**DIRECTIONS:** Which lines of the records contain the word "https"? Copy each one.

**Edit difference data:**
● ● ● ● ● ● ●

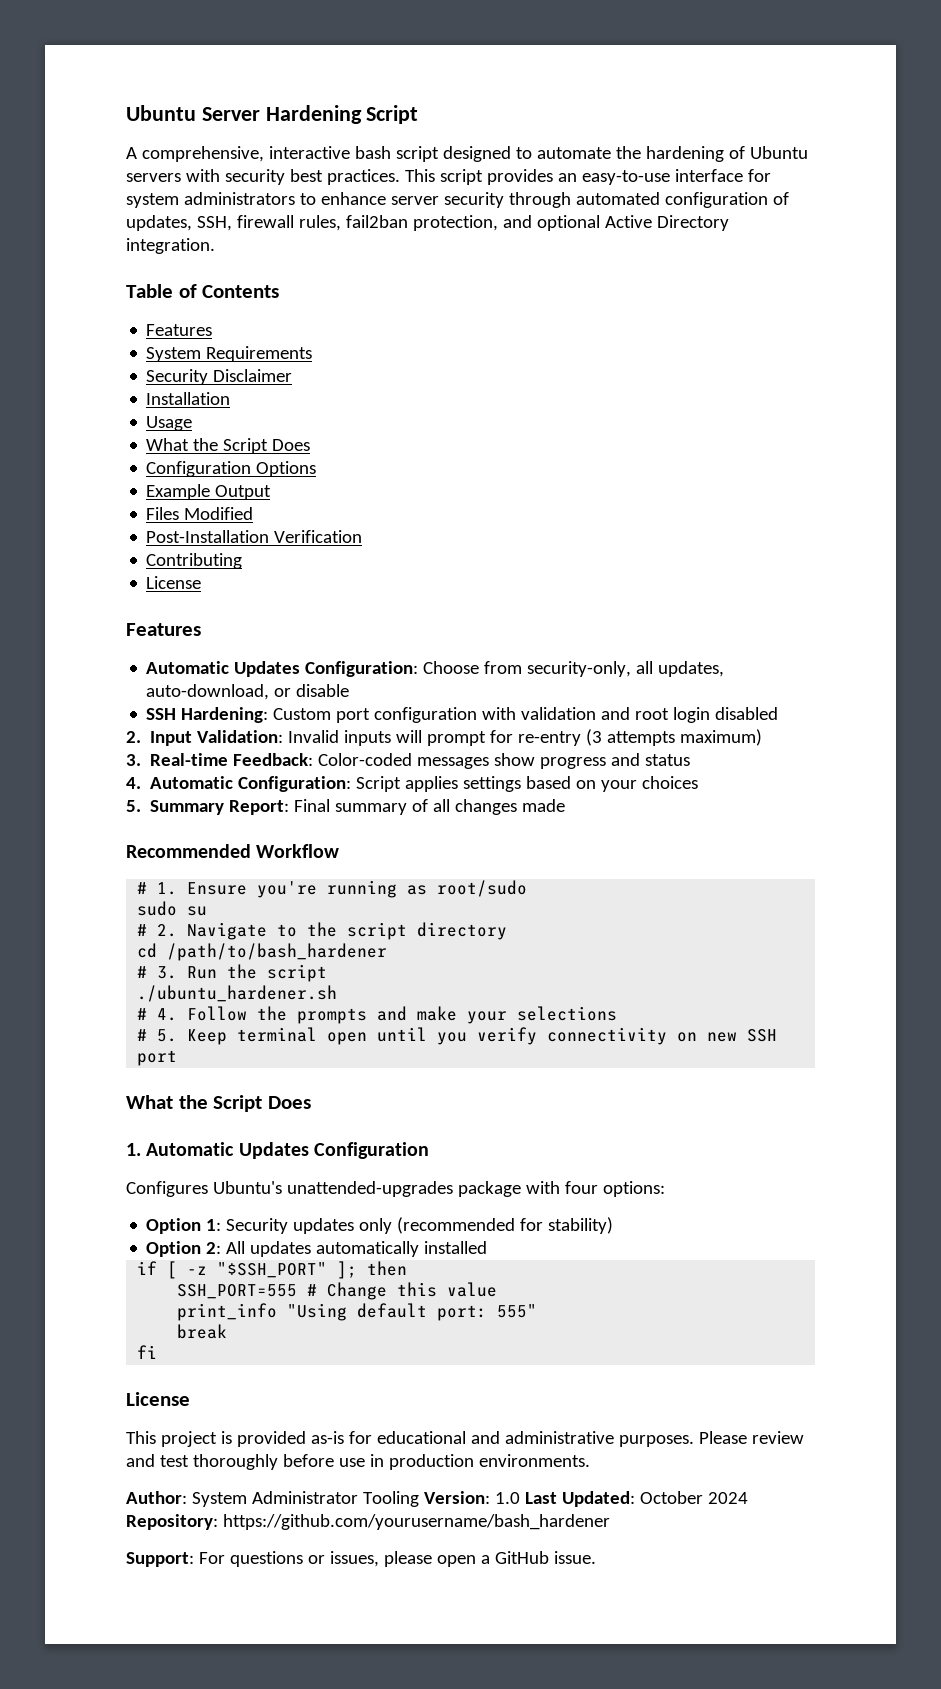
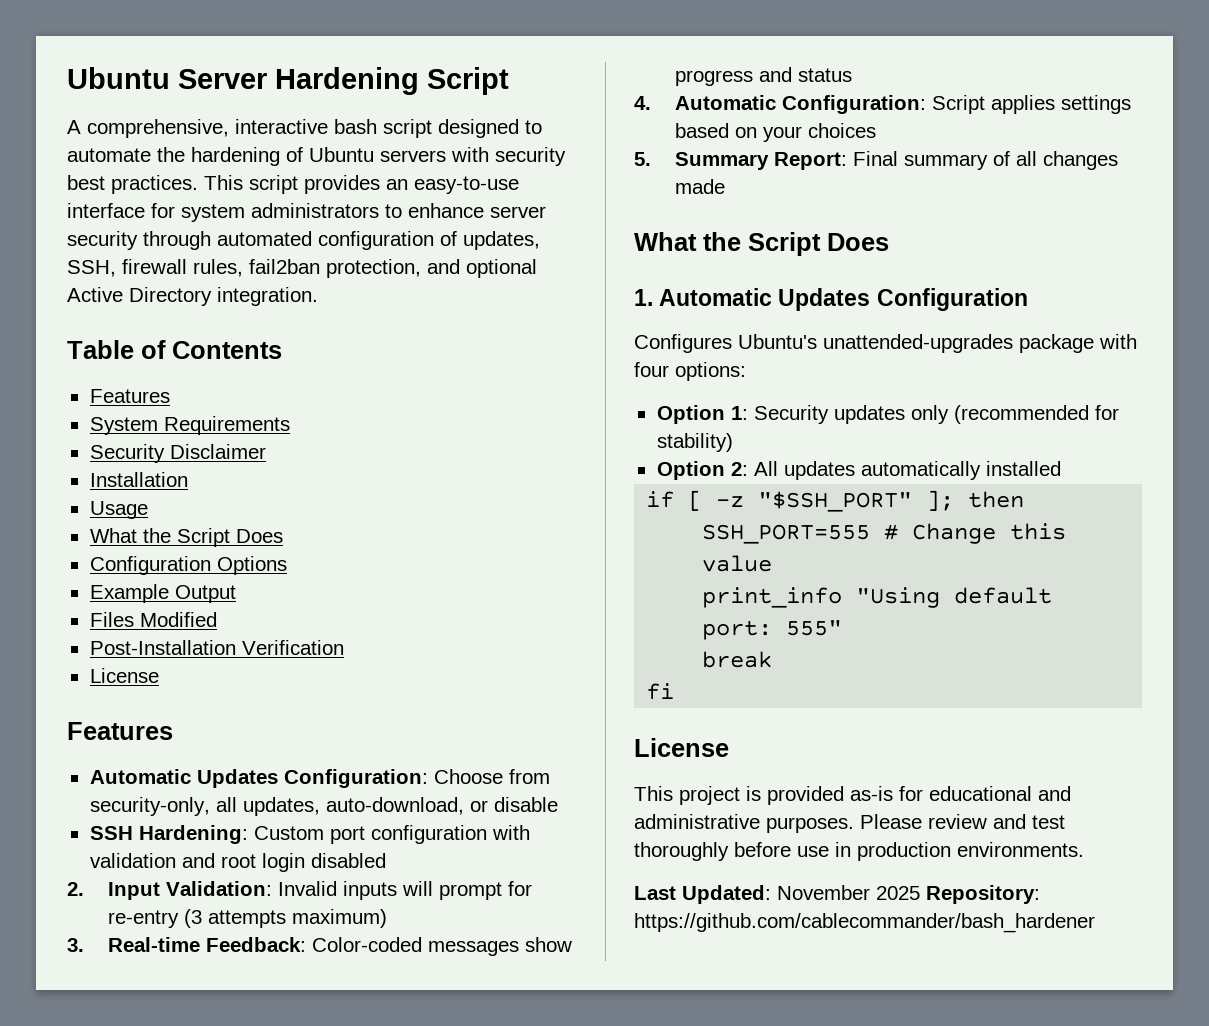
- Contributing
- Recommended Workflow
- # 1. Ensure you're running as root/sudo
- sudo su
- # 2. Navigate to the script directory
- cd /path/to/bash_hardener
- # 3. Run the script
- ./ubuntu_hardener.sh
- # 4. Follow the prompts and make your selections
- # 5. Keep terminal open until you verify connectivity on new SSH port
- Author: System Administrator Tooling Version: 1.0 Last Updated: October 2024 Repository: https://github.com/yourusername/bash_hardener
- Support: For questions or issues, please open a GitHub issue.
+ Last Updated: November 2025 Repository: https://github.com/cablecommander/bash_hardener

● ● ● ● ● ● ●

**RESPONSE AREA:**
- Author: System Administrator Tooling Version: 1.0 Last Updated: October 2024 Repository: https://github.com/yourusername/bash_hardener
+ Last Updated: November 2025 Repository: https://github.com/cablecommander/bash_hardener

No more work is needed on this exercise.